Cliff Lee always makes game look fun

HITTERS PITCHING. Pitchers hitting. Cats sleeping with dogs. After Wilson Valdez won Wednesday's game with his arm but before Cliff Lee broke open yesterday's game with his bat, someone suggested that baseball's next innovation should be developing back-of-the roster players who can do both.

Cliff Lee knocked in three runs off of two hits against the Reds on Thursday. (David M Warren/Staff Photographer)
Cliff Lee knocked in three runs off of two hits against the Reds on Thursday. (David M Warren/Staff Photographer)Read more

HITTERS PITCHING.

Pitchers hitting.

Cats sleeping with dogs.

After Wilson Valdez won Wednesday's game with his arm but before Cliff Lee broke open yesterday's game with his bat, someone suggested that baseball's next innovation should be developing back-of-the roster players who can do both.

But until then, we have Valdez and Lee, one a valued scrub, the other a beloved star, each with a flair for the dramatic, the unexpected, the delicious.

"This game is crazy," Ryan Howard said after Lee pitched, hit and fielded his team to a 10-4 victory over the Reds yesterday afternoon in the final game of a successful, nine-game homestand. "You never know what you're going to see. For Wilson to do what he did [Wednesday] night, and Cliff to do that today - and stealing a base the last time - this game is just full of surprises."

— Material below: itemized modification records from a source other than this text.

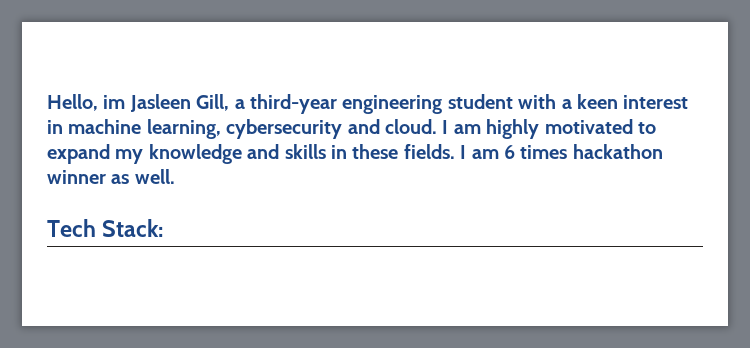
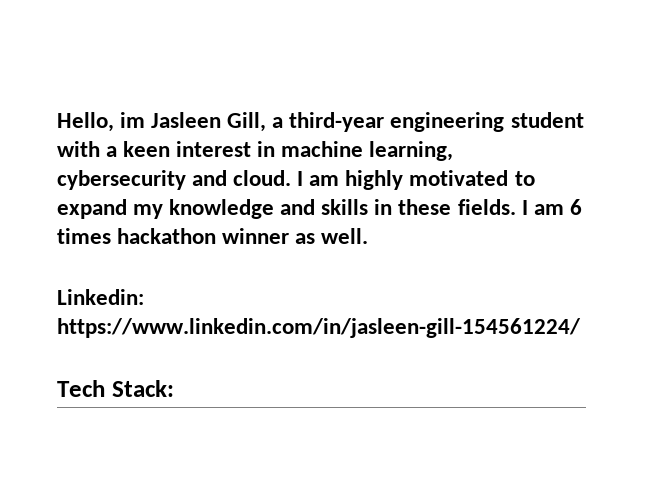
+ Linkedin: https://www.linkedin.com/in/jasleen-gill-154561224/

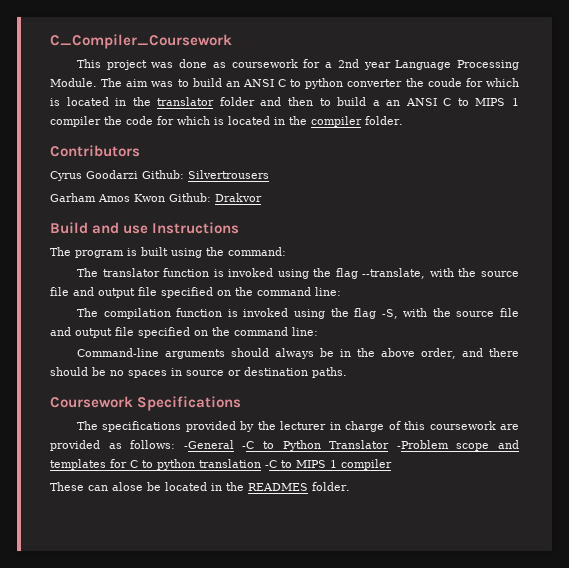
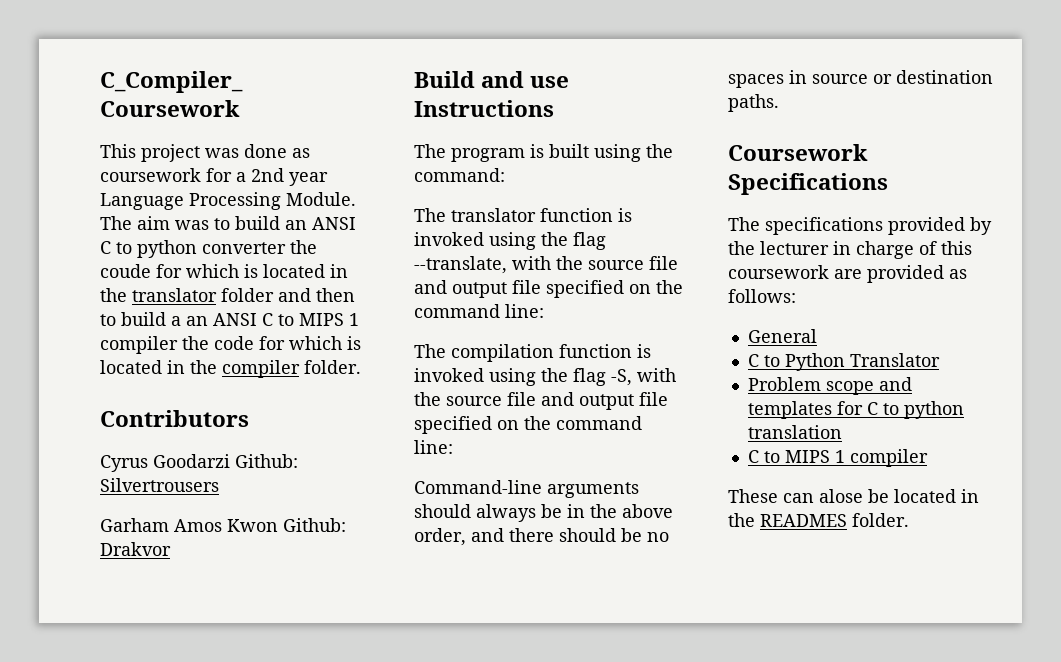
- The specifications provided by the lecturer in charge of this coursework are provided as follows: -General -C to Python Translator -Problem scope and templates for C to python translation -C to MIPS 1 compiler
+ The specifications provided by the lecturer in charge of this coursework are provided as follows:
+ General
+ C to Python Translator
+ Problem scope and templates for C to python translation
+ C to MIPS 1 compiler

Earlier yesterday (and the night before), Valdez played the first 18 innings at second base, had a double, and pitched a scoreless 19th in a 5-4 win over snakebit Cincy. He even shook off a sign in the inning, which forced Howard to hide a belly laugh with his big glove. Anyway, Valdez' reward was another nine in the field hours later, this time playing third base and batting seventh, two spots ahead of Lee.

For most of the 162 games in the season, details change but the blueprint is recognizable. You grind it out, you play it out and as Lee said yesterday, the team with the most facets covered usually wins the most games.

But every now and then the matrix burps, and you get a stretch like the one that extended hours from midnight to just after 4 p.m. yesterday, when unimaginable became unlikely and then, well, seemingly unavoidable.

So there was Valdez at second base in the sixth inning of a 4-4 tie yesterday, taking his lead as Lee stepped in to face Reds reliever Daryl Thompson with the bases loaded and nobody out. Seconds before, manager Charlie Manuel had toyed with the idea of having Lee squeeze home the go-ahead run, but when Dane Sardinha walked to load the bases, he dismissed it.

"He likes to hit and he wants to be a good hitter," Manuel said. "When he gets in there for BP, he likes to see how far he can hit the ball. He takes a very aggressive cut in the game."

Lee one-bounced the first pitch he saw over the centerfield wall, regaining a lead he had lost in the top of the inning when Jay Bruce took him deep. One inning later - after issuing the hairy eyeball to home plate umpire Dan Bellino after a high strike call - Lee padded that lead with a sharp RBI single to center.

He also left his feet to snare a high bouncer in the third inning, throwing the ball to first almost before landing. In his previous start, a 2-0 shutout of Texas on Saturday, he stole a base and took a line drive off the back of his shoulder, waving off trainer Scott Sheridan before he could get out of the dugout.

These are the anecdotes that best explain why people in this town respect and revere Roy Halladay but absolutely gush over their prodigal lefty. Halladay often makes it look easy. Lee almost as often makes it look fun. The no-look backhand stab in the 2009 World Series. The casual underhanded catch of a pop-up in the same game. A stolen base Saturday night. His aerodynamic snare of Homer Bailey's back-to-the box bouncer yesterday.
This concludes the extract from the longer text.